15 Oct 2014 | Press Releases, Uncategorized

- Awards honour journalists, campaigners and artists fighting censorship globally
- Judges include journalist Mariane Pearl and human rights lawyer Sir Keir Starmer
- Nominate at www.indexoncensorship.org/nominations
Beginning today, nominations for the annual Index on Censorship Freedom of Expression Awards 2015 are open. Now in their 15th year, the awards have honoured some of the world’s most remarkable free expression heroes – from Israeli conductor Daniel Barenboim to Syrian cartoonist Ali Farzat to education activist Malala Yousafzai.
The awards shine a spotlight on individuals fighting to speak out in the most dangerous and difficult of conditions. As Idrak Abbasov, 2012 award winner, said: “In Azerbaijan, telling the truth can cost a journalist their life… For the sake of this right we accept that our lives are in danger, as are the lives of our families. But the goal is worth it, since the right to truth is worth more than a life without truth.” Pakistani internet rights campaigner Shahzad Ahmad, a 2014 award winner, said the awards “illustrate to our government and our fellow citizens that the world is watching”.
Index invites the public, NGOs, and media organisations to nominate anyone they believe deserves to be part of this impressive peer group: a hall of fame of those who are at the forefront of tackling censorship. There are four categories of award: Campaigner (sponsored by Doughty Street Chambers); Digital Activism (sponsored by Google); Journalism (sponsored by The Guardian), and the Arts. Nominations can be made online via http://www.indexoncensorship.org/nominations
Winners will be flown to London for the ceremony, which takes place at The Barbican on March 18 2015. In addition, to mark the 15th anniversary of the Freedom of Expression awards, Index is inaugurating an Awards Fellowship to extend the benefits of the award. The fellowship will be open to all winners and will offer training and support to amplify their work for free expression. Fellows will become part of a world-class network of campaigners, activists and artists sharing best practice on tackling censorship threats internationally.
Jodie Ginsberg, CEO of Index, said: “The Index Freedom of Expression Awards is a chance for those whom others try to silence to have their voices heard. I encourage everyone, no matter where they are in the world, to nominate a free expression hero.”

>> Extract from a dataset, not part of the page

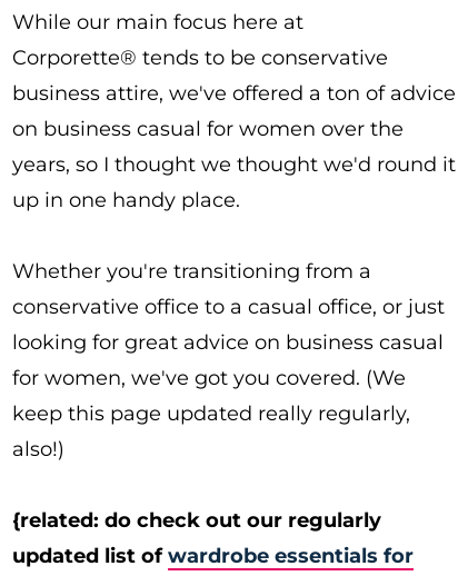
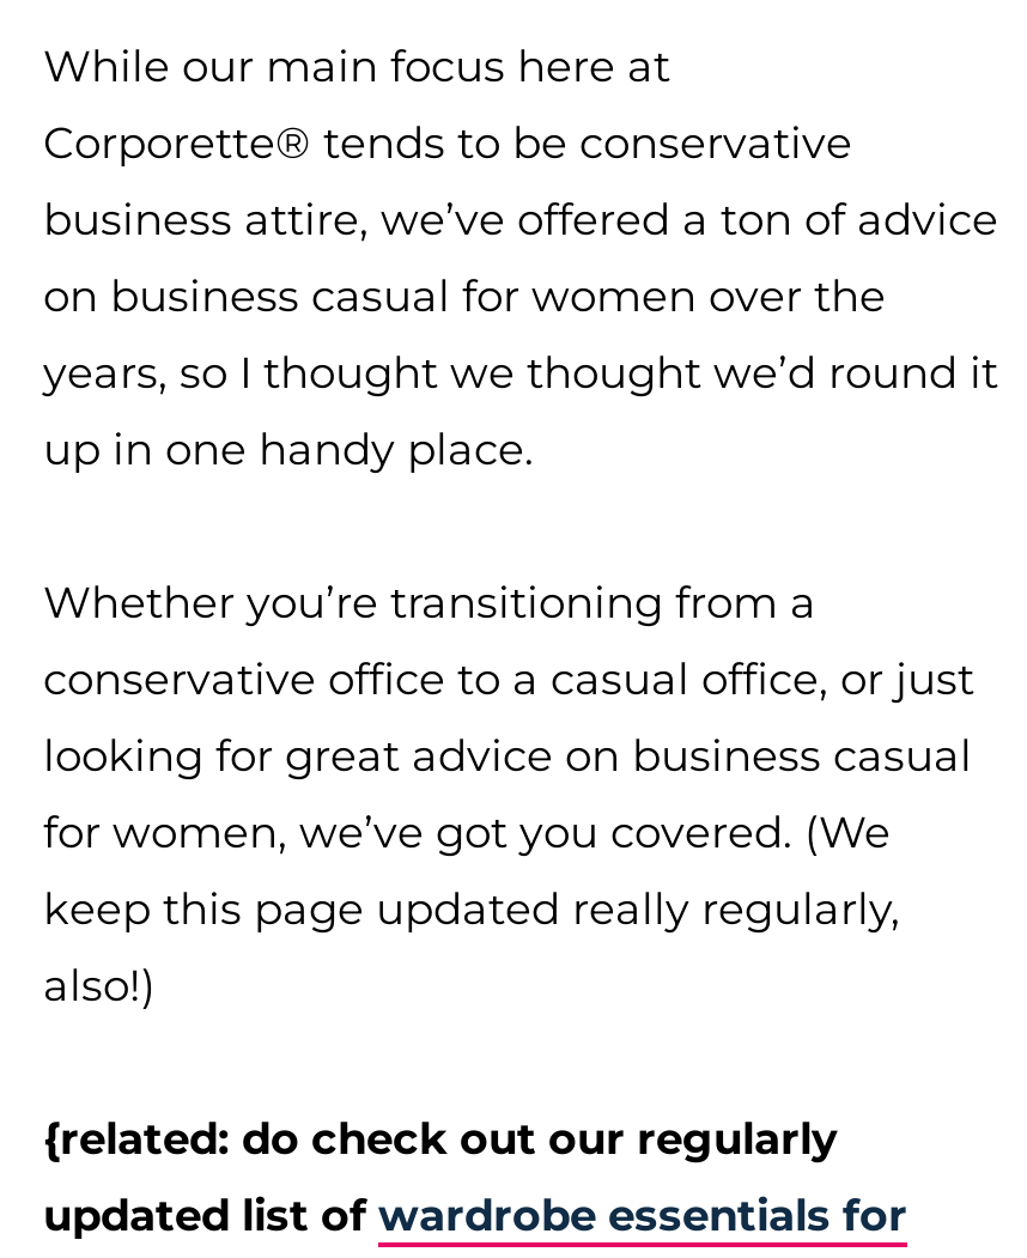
[12,81,456,106] business attire, we've offered a ton of advice -> [43,194,998,247] business attire, we’ve offered a ton of advice
[12,152,456,177] years, so I thought we thought we'd round it -> [43,347,998,400] years, so I thought we thought we’d round it
[12,259,371,284] Whether you're transitioning from a -> [43,577,816,630] Whether you’re transitioning from a
[12,366,406,390] for women, we've got you covered. (We -> [43,807,891,859] for women, we’ve got you covered. (We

The 2015 awards shortlist will be announced on January 27th 2015. Judges include journalist Mariane Pearl and human rights lawyer Sir Keir Starmer. The public will be asked to participate in selecting the winner of the Google Digital Activism award through a public vote beginning January 27th 2015. Sir Keir said: “Freedom of expression is part of the bedrock of civilised, democratic society. The Index on Censorship Awards have a material influence on promoting such freedom and both celebrating and protecting those who fight against censorship worldwide. That’s why Doughty Street Chambers chooses Index as its principal charity.”
For more information please contact David Heinemann: [email protected]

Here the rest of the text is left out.